Everett ended the call and turned back around. He walked over to Dorian, stopping so close that the heat radiating from his large body soaked into Dorian’s damp jersey.
"Sterling," Everett said, his eyes never leaving Dorian’s. "Halt all communication with the immigration office. Don't answer the door. Don't sign a goddamn thing."
"Everett, I can't just ignore federal agents—"
"I didn't ask your opinion," Everett snapped, his voice dropping to a dangerous, quiet rumble.
"I told you to stop. My family’s lead counsel is on his way.
Until he gets here, Dorian is under my protection.
If those marshals want to take him, they have to go through me.
And I promise you, they don't want that on the evening news. "
Everett looked down at Dorian, his expression unreadable but his presence absolute. He reached out, his thumb catching a stray bead of sweat on Dorian’s cheek, the touch brief but heavy with a possessive weight that made Dorian’s breath catch in his throat.
"Go to the showers," Everett told him, his tone softening just a fraction. "Clean up. Put on your suit. Act like you belong here, because you do. I’m not letting them take you, Pike. You’re mine to defend."

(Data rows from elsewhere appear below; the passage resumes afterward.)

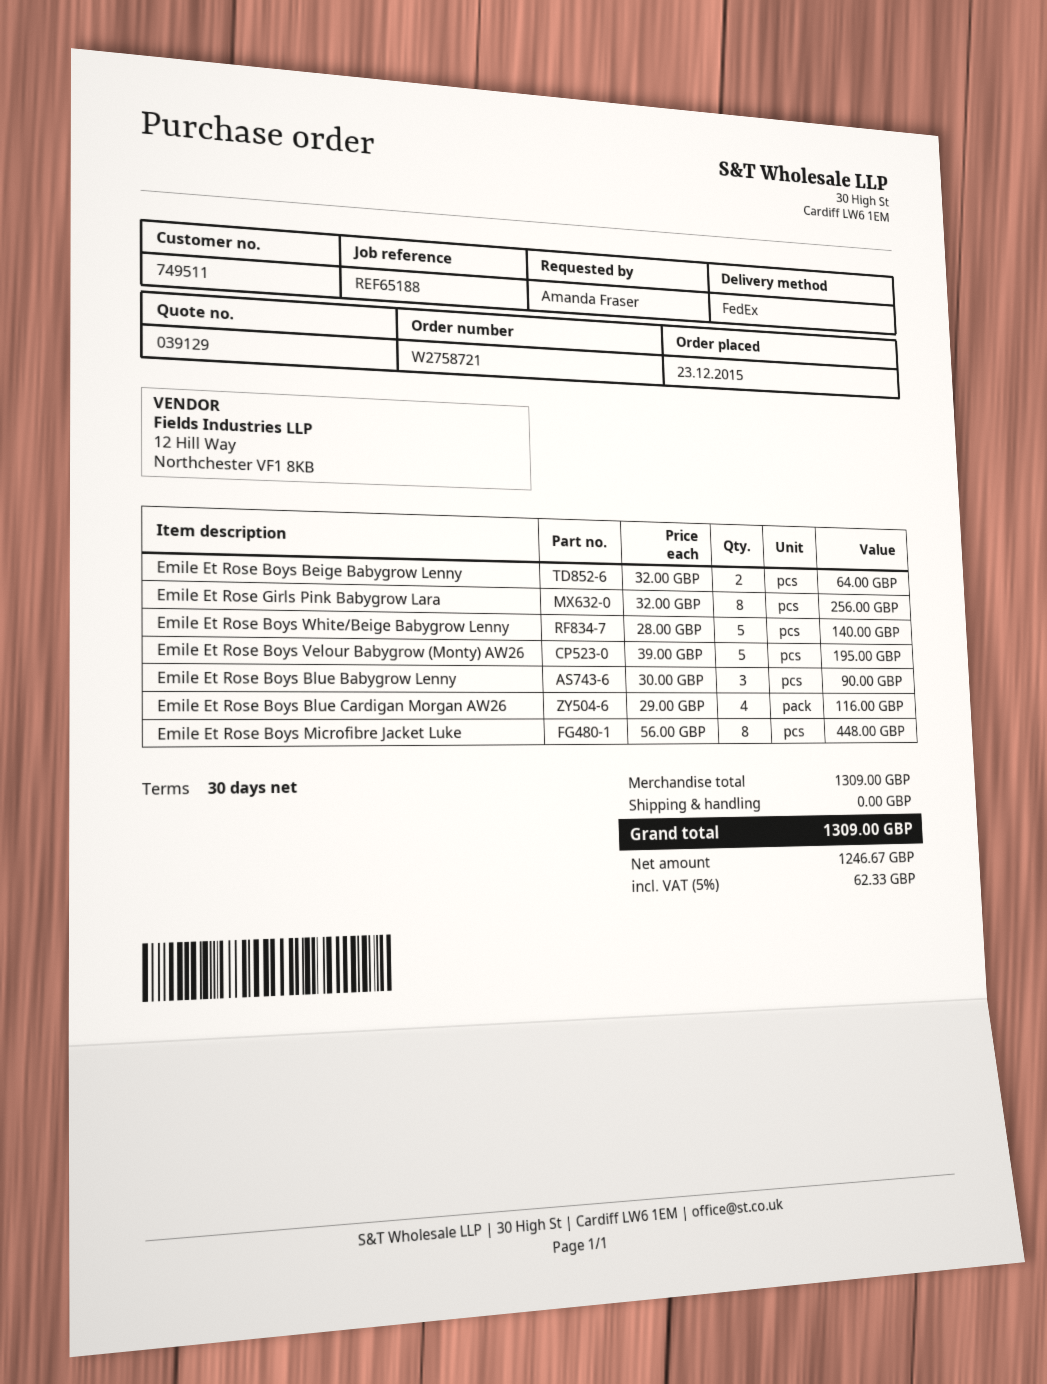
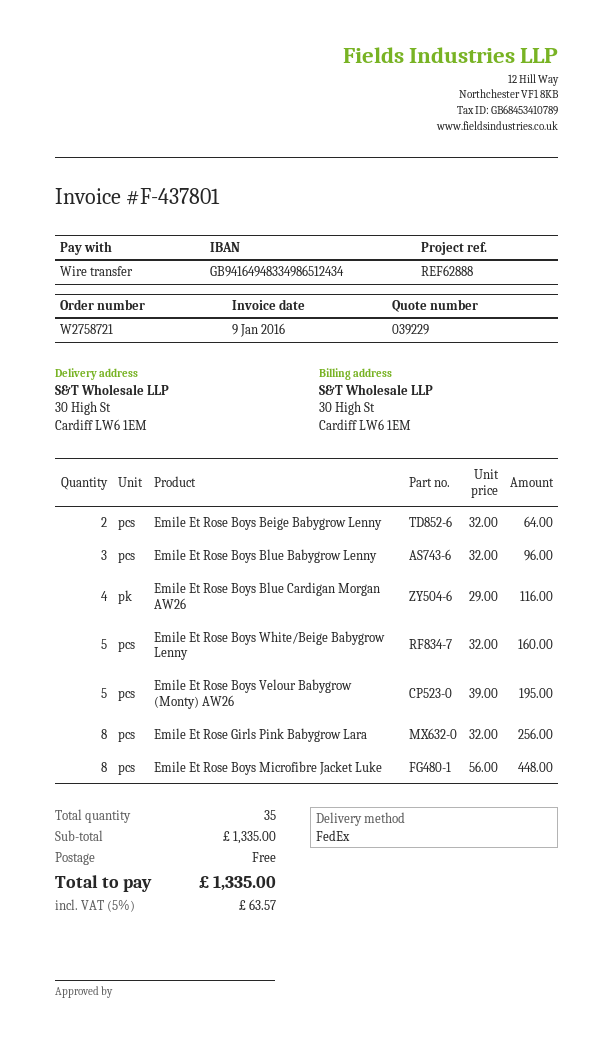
quote number: 039129 -> 039229
reference: REF65188 -> REF62888
Emile Et Rose Boys White/Beige Babygrow Lenny: 5 x 28.00 = 140.00 -> 5 x 32.00 = 160.00
Emile Et Rose Boys Blue Babygrow Lenny: 3 x 30.00 = 90.00 -> 3 x 32.00 = 96.00
subtotal: 1309.00 -> 1335.00
tax: 5% = 62.33 -> 5% = 63.57
total: 1309.00 -> 1335.00

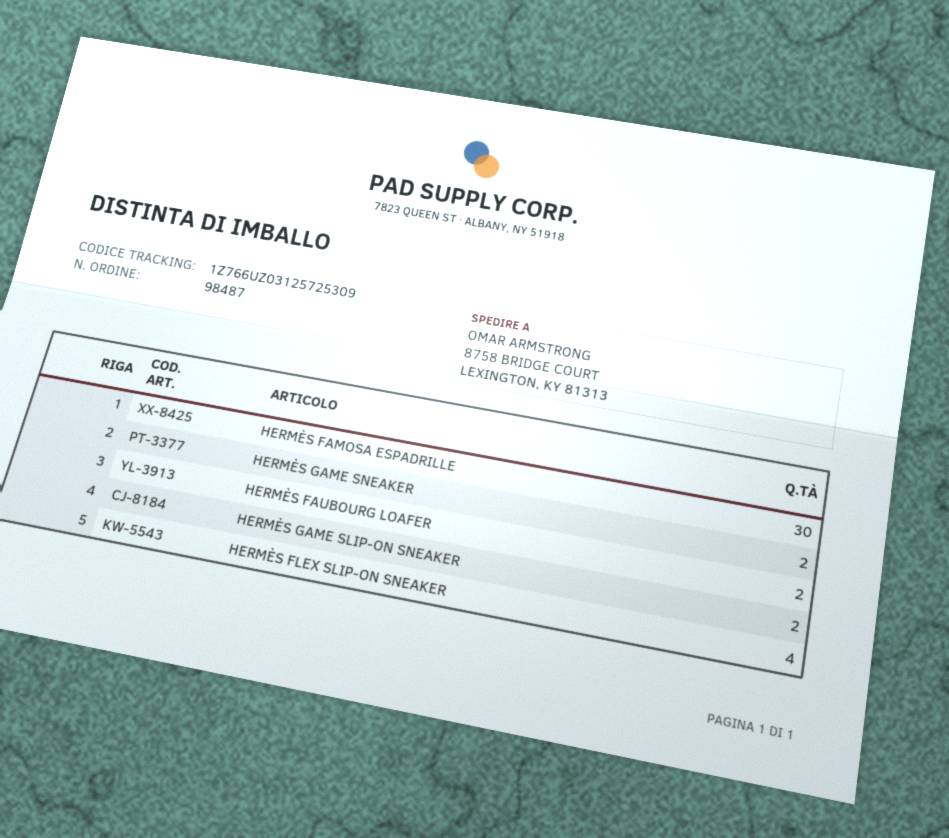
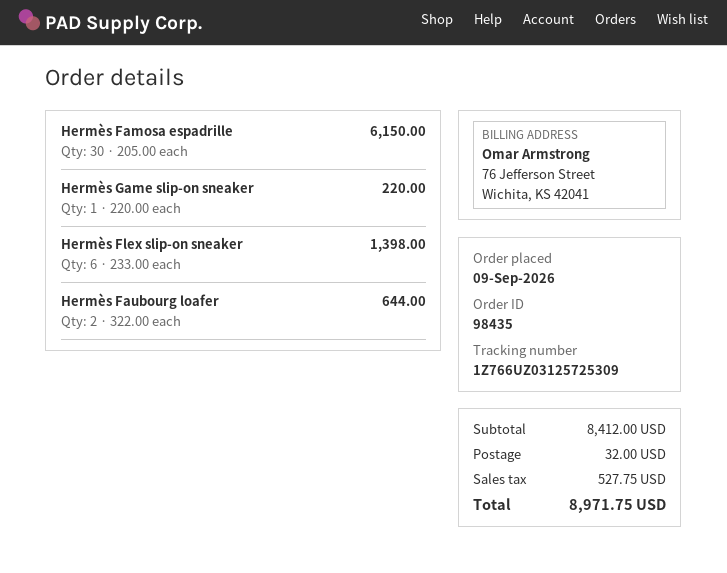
order number: 98487 -> 98435
HERMÈS GAME SNEAKER: 2 -> none
HERMÈS GAME SLIP-ON SNEAKER: 2 -> 1
HERMÈS FLEX SLIP-ON SNEAKER: 4 -> 6

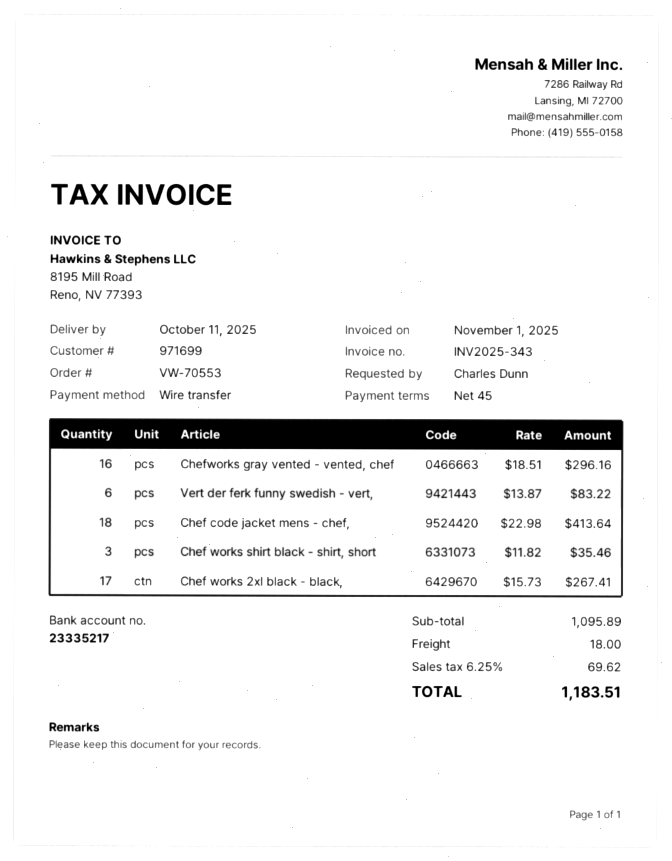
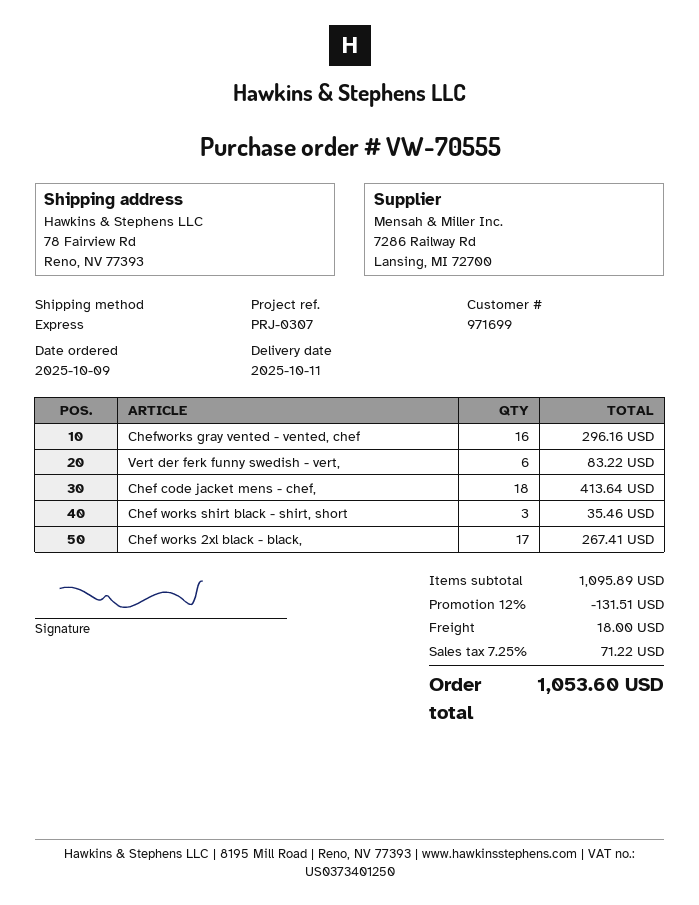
order number: VW-70553 -> VW-70555
discount: none -> 12% = 131.51
tax: 6.25% = 69.62 -> 7.25% = 71.22
total: 1183.51 -> 1053.60

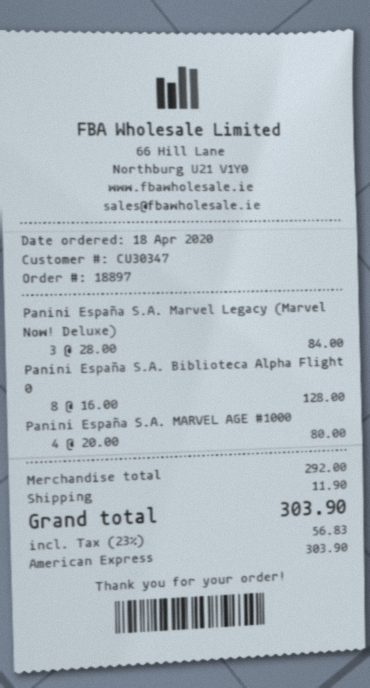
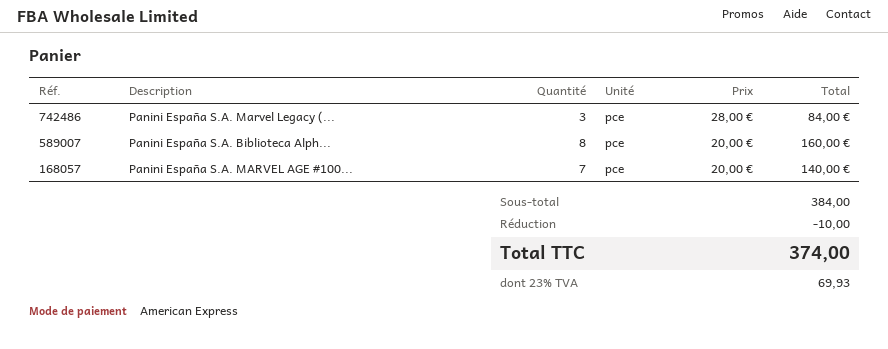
Panini España S.A. Biblioteca Alpha Flight 0: 8 x 16.00 = 128.00 -> 8 x 20.00 = 160.00
Panini España S.A. MARVEL AGE #1000: 4 x 20.00 = 80.00 -> 7 x 20.00 = 140.00
subtotal: 292.00 -> 384.00
discount: none -> 10.00
shipping: 11.90 -> none
tax: 23% = 56.83 -> 23% = 69.93
total: 303.90 -> 374.00

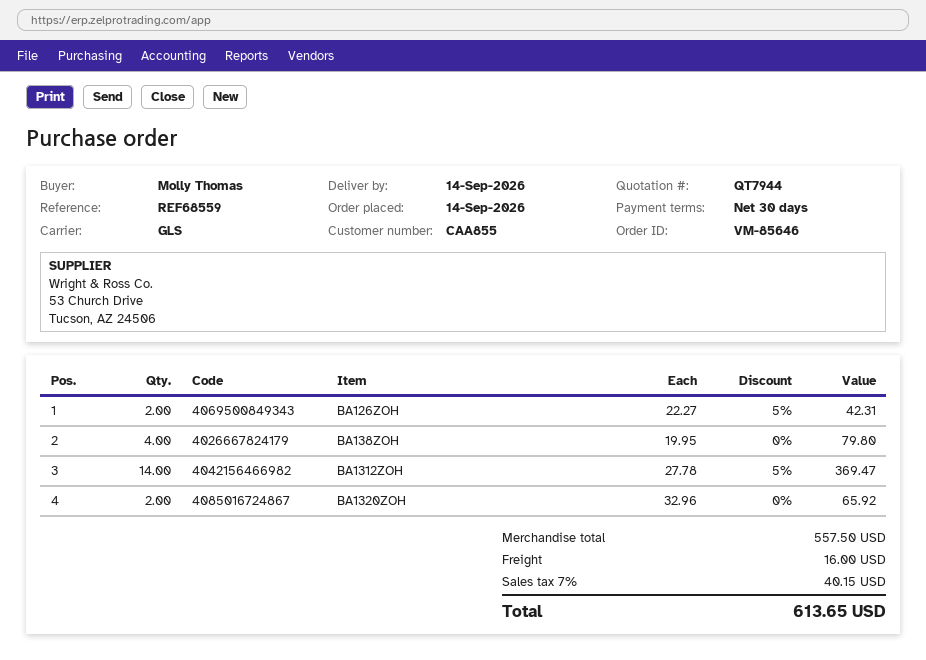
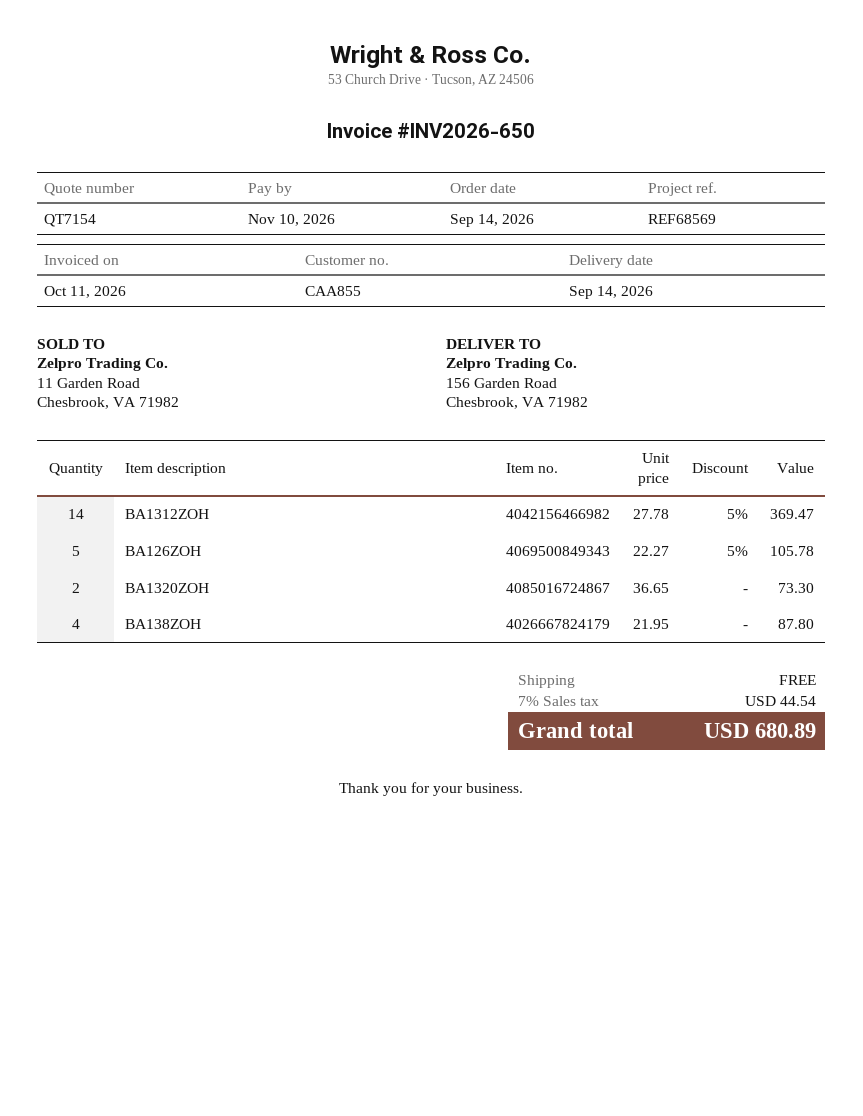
quote number: QT7944 -> QT7154
reference: REF68559 -> REF68569
BA126ZOH: 2 x 22.27 - 5% = 42.31 -> 5 x 22.27 - 5% = 105.78
BA138ZOH: 4 x 19.95 = 79.80 -> 4 x 21.95 = 87.80
BA1320ZOH: 2 x 32.96 = 65.92 -> 2 x 36.65 = 73.30
shipping: 16.00 -> 0.00
tax: 7% = 40.15 -> 7% = 44.54
total: 613.65 -> 680.89

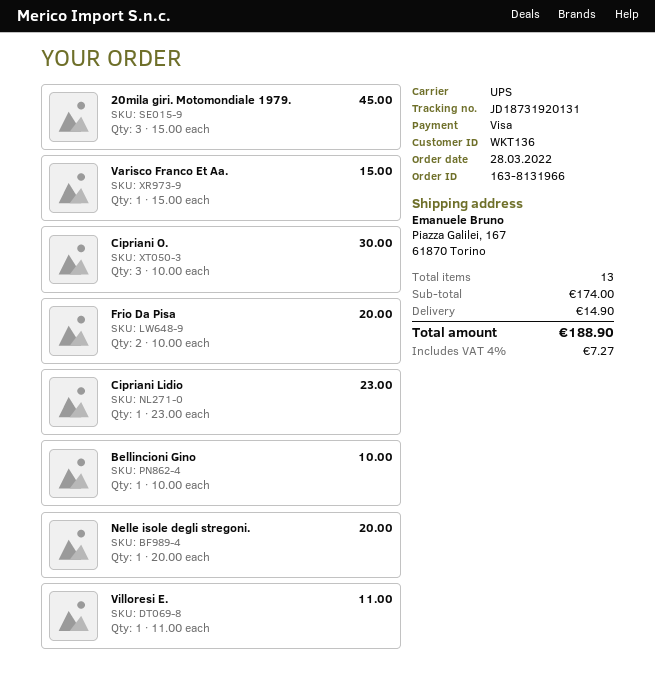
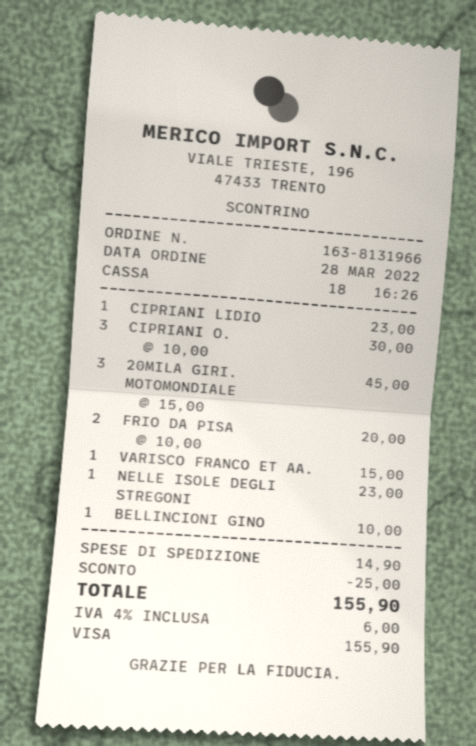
Nelle isole degli stregoni.: 1 x 20.00 = 20.00 -> 1 x 23.00 = 23.00
Villoresi E.: 1 x 11.00 = 11.00 -> none
discount: none -> 25.00
tax: 4% = 7.27 -> 4% = 6.00
total: 188.90 -> 155.90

Dorian nodded, a single, sharp movement. He didn't trust his voice. He stood up, his legs still shaking, but he felt the phantom pressure of Everett’s hand on his skin like a brand.
As Dorian walked toward the door, he heard Everett’s voice one last time, cold and sharp as a skate blade.
"Sterling? I want a secure line to the league commissioner. Now. If they want their star goalie in the playoffs, they’re going to help us bury this."
Dorian stepped into the hallway, past the marshals who watched him with narrowed, suspicious eyes. For the first time in his life, he didn't look at the floor. He kept his chin up, the echo of the captain’s promise ringing in his ears.
The war had started, but for the first time, Dorian Pike wasn't fighting it alone.
He made it to the locker room, the heavy silence of the empty space wrapping around him. He began to strip off his gear, the velcro ripping with a sound like bone snapping. He moved mechanically, shedding the layers of his athletic identity until he was just a man, shivering in the cold air.
He stepped into the shower, the water scalding hot as it hit his bruised skin.
He leaned his forehead against the tiles, the steam rising around him like a shroud.
He thought of the document on the desk, the word DEPORTATION scorched into his brain.
Then he thought of Everett—the way he had stood there, an iron wall between Dorian and the end of the world.
He didn't know what the captain was planning. He didn't know what the cost would be. All he knew was that for the first time, someone had seen him as something worth saving.
And that was the most terrifying realization of all.